Hintergrund der Entlassungen
Die Kündigungen fielen im Zuge einer strategischen Neuausrichtung, die stark auf Künstliche Intelligenz und Cloud‑Dienste setzt. Die betroffenen Angestellten erhielten laut Oracle eine Standardabfindung von vier Wochen Grundgehalt für das erste Jahr plus eine Woche für jedes weitere Dienstjahr, jedoch maximal 26 Wochen. Zusätzlich wurde ein Monat COBRA‑Versicherung abgedeckt.
Die Abfindungsbedingungen
Der Kern des Angebots war ein „Take‑it‑or‑leave‑it“-Modell: Wer die Abfindung akzeptierte, musste im Gegenzug auf das Recht verzichten, das Unternehmen zu verklagen. Diese Klausel ist in der US‑Arbeitswelt üblich, jedoch stieß sie bei den langjährigen Beschäftigten, die oftmals einen erheblichen Teil ihres Einkommens in Form von Aktien erhalten, auf Unverständnis.
Verzicht auf beschleunigtes Aktien‑Vesting
Ein besonders kritischer Punkt war das Fehlen einer Beschleunigung noch nicht geprägter Restricted Stock Units (RSUs). Mitarbeiter, deren RSUs zum größten Teil des Gesamtgehalts gehörten, verloren bei sofortiger Kündigung sämtliche noch nicht vestierten Anteile. Ein Fallbeispiel zeigte den Verlust von fast einer Million US‑Dollar an Aktien, die erst vier Monate von der Vesting‑Frist entfernt waren.
Versuch der Arbeitnehmer, bessere Konditionen zu erreichen
Rund 90 ehemalige Angestellte organisierten eine Petition, in der sie Oracle aufforderten, die Abfindungen an die branchenüblichen Standards anderer Tech‑Giganten anzupassen. Die Forderungen richteten sich nach den Angeboten von Unternehmen wie Meta, Microsoft und Cloudflare, die in jüngeren Massenentlassungen deutlich großzügigere Pakete geschnürt hatten.
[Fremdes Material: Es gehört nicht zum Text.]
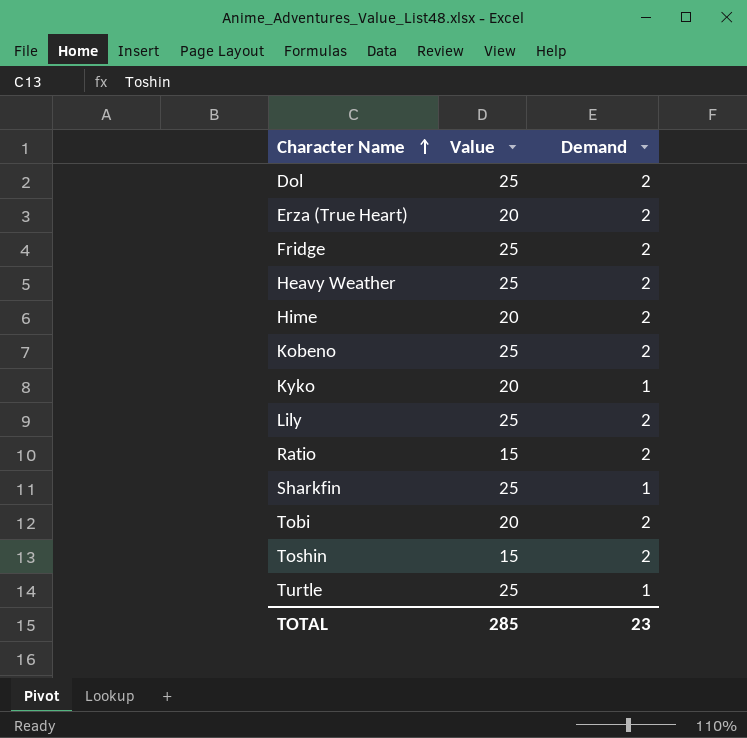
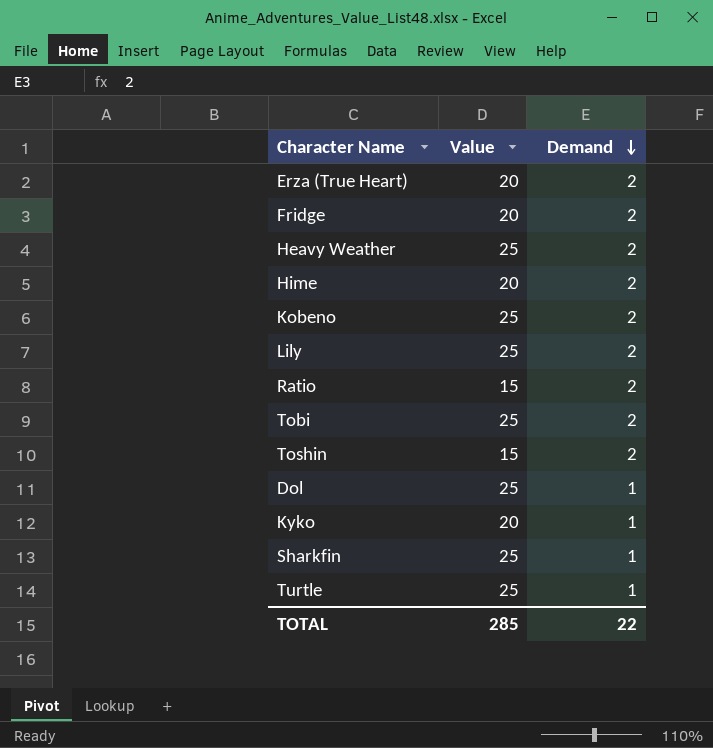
row order: Character Name ascending -> Demand descending
Fridge | Value: 25 -> 20
Tobi | Value: 20 -> 25
Dol | Demand: 2 -> 1
TOTAL | Demand: 23 -> 22

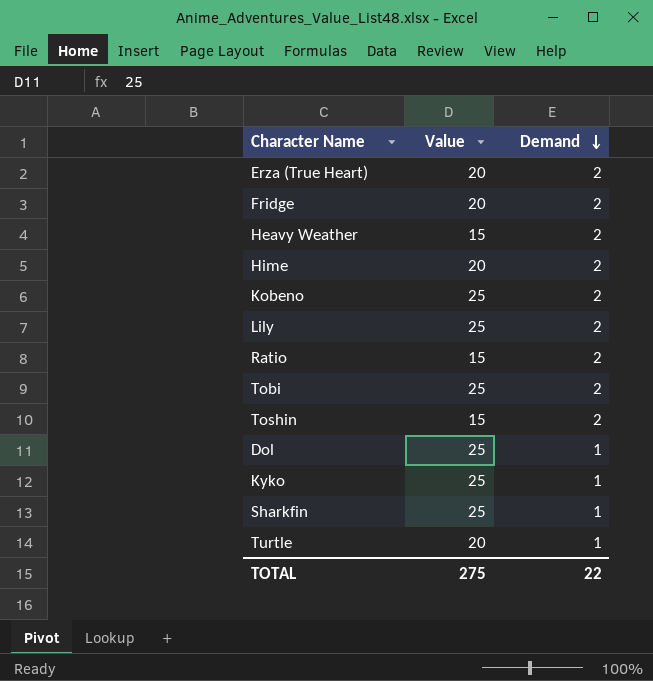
Heavy Weather | Value: 25 -> 15
Kyko | Value: 20 -> 25
Turtle | Value: 25 -> 20
TOTAL | Value: 285 -> 275

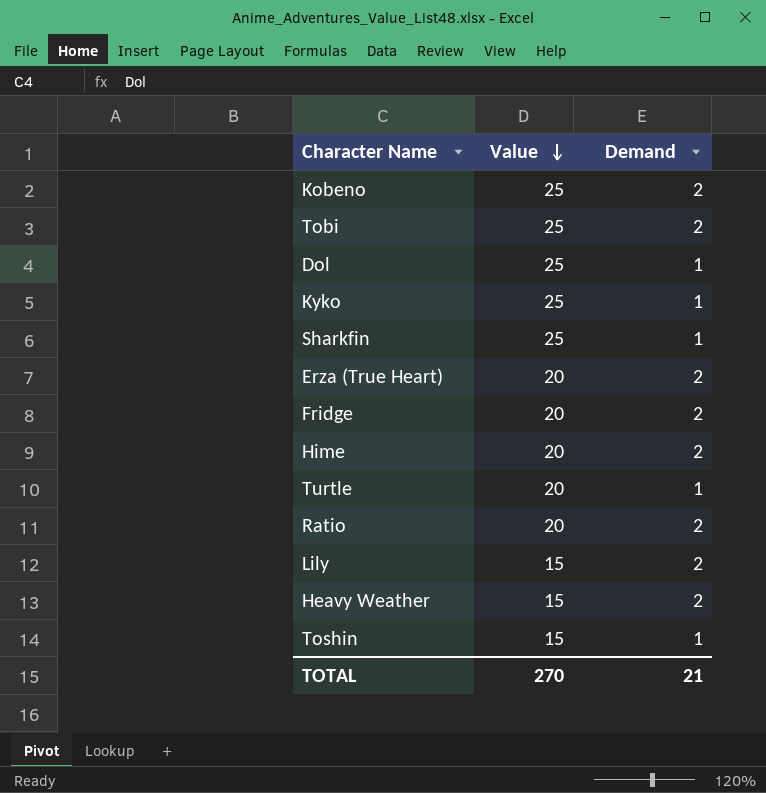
row order: Demand descending -> Value descending
Ratio | Value: 15 -> 20
Lily | Value: 25 -> 15
Toshin | Demand: 2 -> 1
TOTAL | Value: 275 -> 270
TOTAL | Demand: 22 -> 21

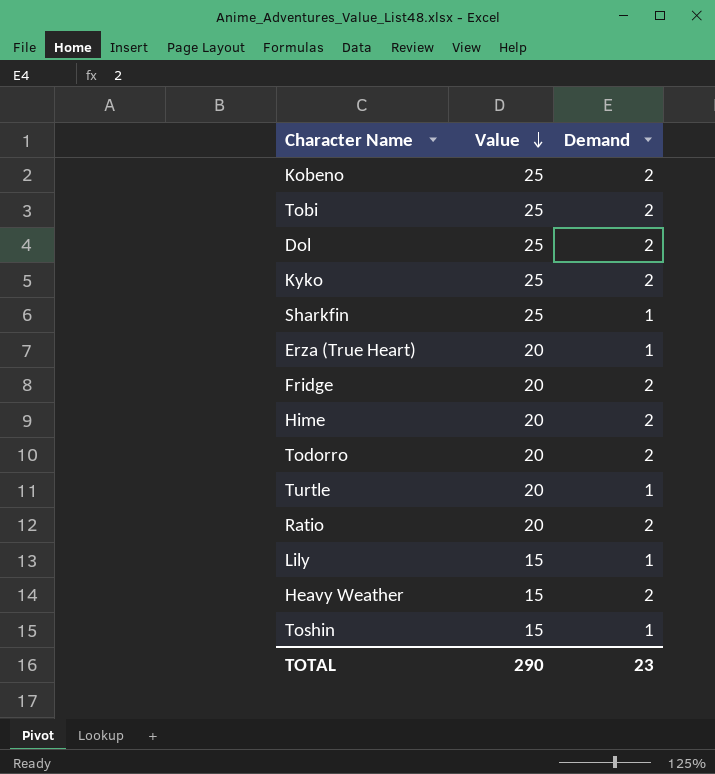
Dol | Demand: 1 -> 2
Kyko | Demand: 1 -> 2
Erza (True Heart) | Demand: 2 -> 1
row Todorro: none -> 20 | 2
Lily | Demand: 2 -> 1
TOTAL | Value: 270 -> 290
TOTAL | Demand: 21 -> 23

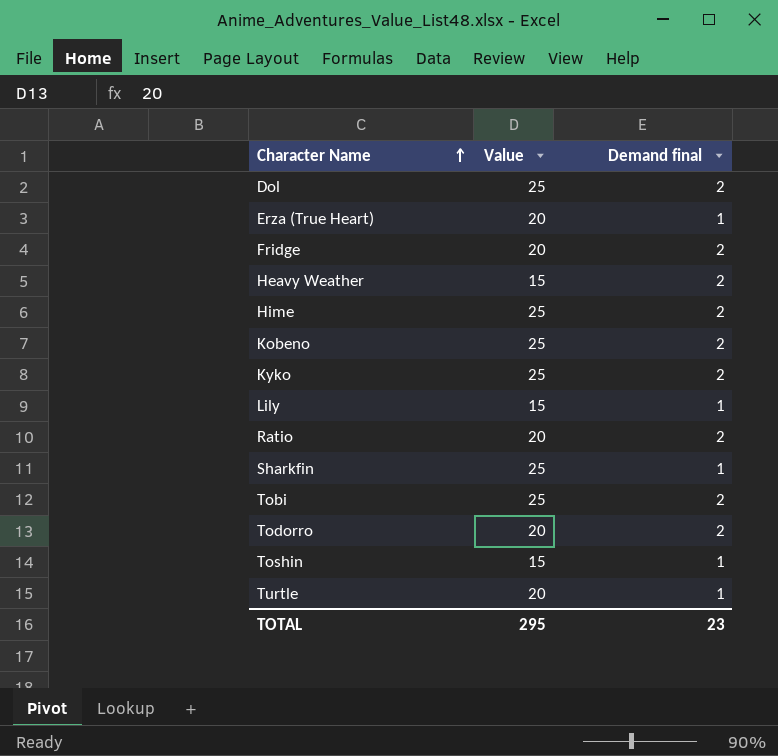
row order: Value descending -> Character Name ascending
column name: Demand -> Demand final
Hime | Value: 20 -> 25
TOTAL | Value: 290 -> 295

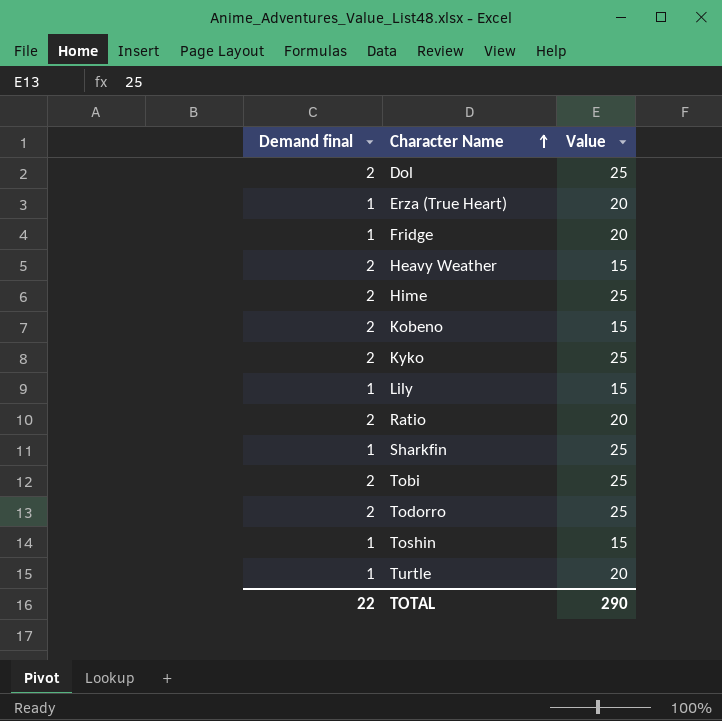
column Demand final | position: 3 -> 1
Fridge | Demand final: 2 -> 1
Kobeno | Value: 25 -> 15
Todorro | Value: 20 -> 25
TOTAL | Demand final: 23 -> 22
TOTAL | Value: 295 -> 290

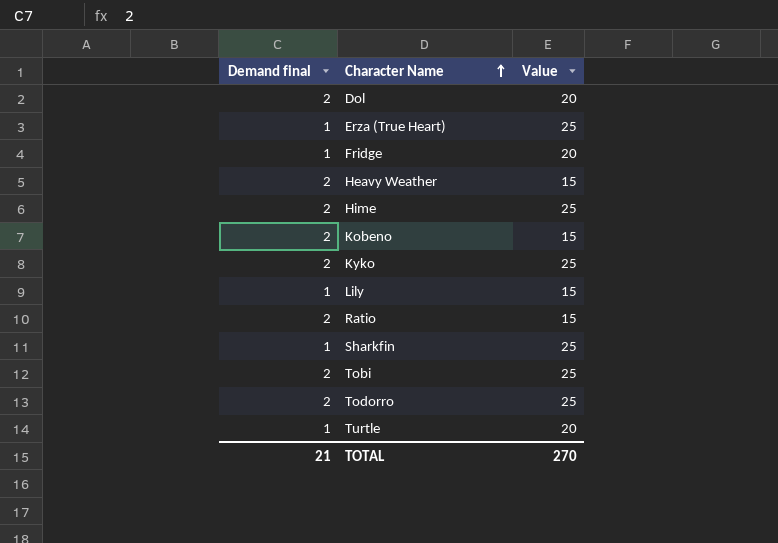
row Toshin: 1 | 15 -> none
Dol | Value: 25 -> 20
Erza (True Heart) | Value: 20 -> 25
Ratio | Value: 20 -> 15
TOTAL | Demand final: 22 -> 21
TOTAL | Value: 290 -> 270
Vergleich mit Meta, Microsoft und Cloudflare
Meta bot mindestens 16 Wochen Grundgehalt plus zwei Wochen pro Beschäftigungsjahr und eine COBRA‑Absicherung für 18 Monate. Microsoft ergänzte die Grundabfindung um beschleunigtes Aktien‑Vesting, mindestens acht Wochen Entgelt und zusätzliche Boni je nach Dienstzeit. Cloudflare verzichtete auf eine wöchentliche Berechnung und zahlte stattdessen eine Pauschalsumme, die das Grundgehalt bis Ende 2026 deckte, inklusive erweiterter Gesundheitsleistungen und sofortiger Aktien‑Vesting bis Mitte August.
Oracle's klare Haltung
Oracle reagierte auf das kollektive Schreiben mit einer Ablehnung und hielt an dem ursprünglichen Angebot fest. Das Unternehmen erklärte, dass das bestehende Modell bereits die gesetzlich geforderte WARN‑Act‑Benachrichtigung von zwei Monaten enthalte und dass ein gesondertes Verhandlungsverfahren nicht vorgesehen sei. Auf Anfragen zu den genauen Beweggründen der Remote‑Klassifizierung und dem fehlenden Hinweis auf die WARN‑Regelungen verzichtete Oracle auf eine Stellungnahme.
Ausblick und Fazit
Der Fall Oracle verdeutlicht, wie stark die Compensation‑Strukturen in der Tech‑Branche von Aktien‑Komponenten abhängen und wie Unternehmen in Krisenzeiten versuchen, Kosten zu minimieren, indem sie auf etablierte Abfindungsformeln zurückgreifen. Während andere Player bereits flexiblere Modelle anbieten, bleibt Oracle bei einem eher konservativen Ansatz, was die Reaktion der Belegschaft verständlicherweise skeptisch macht.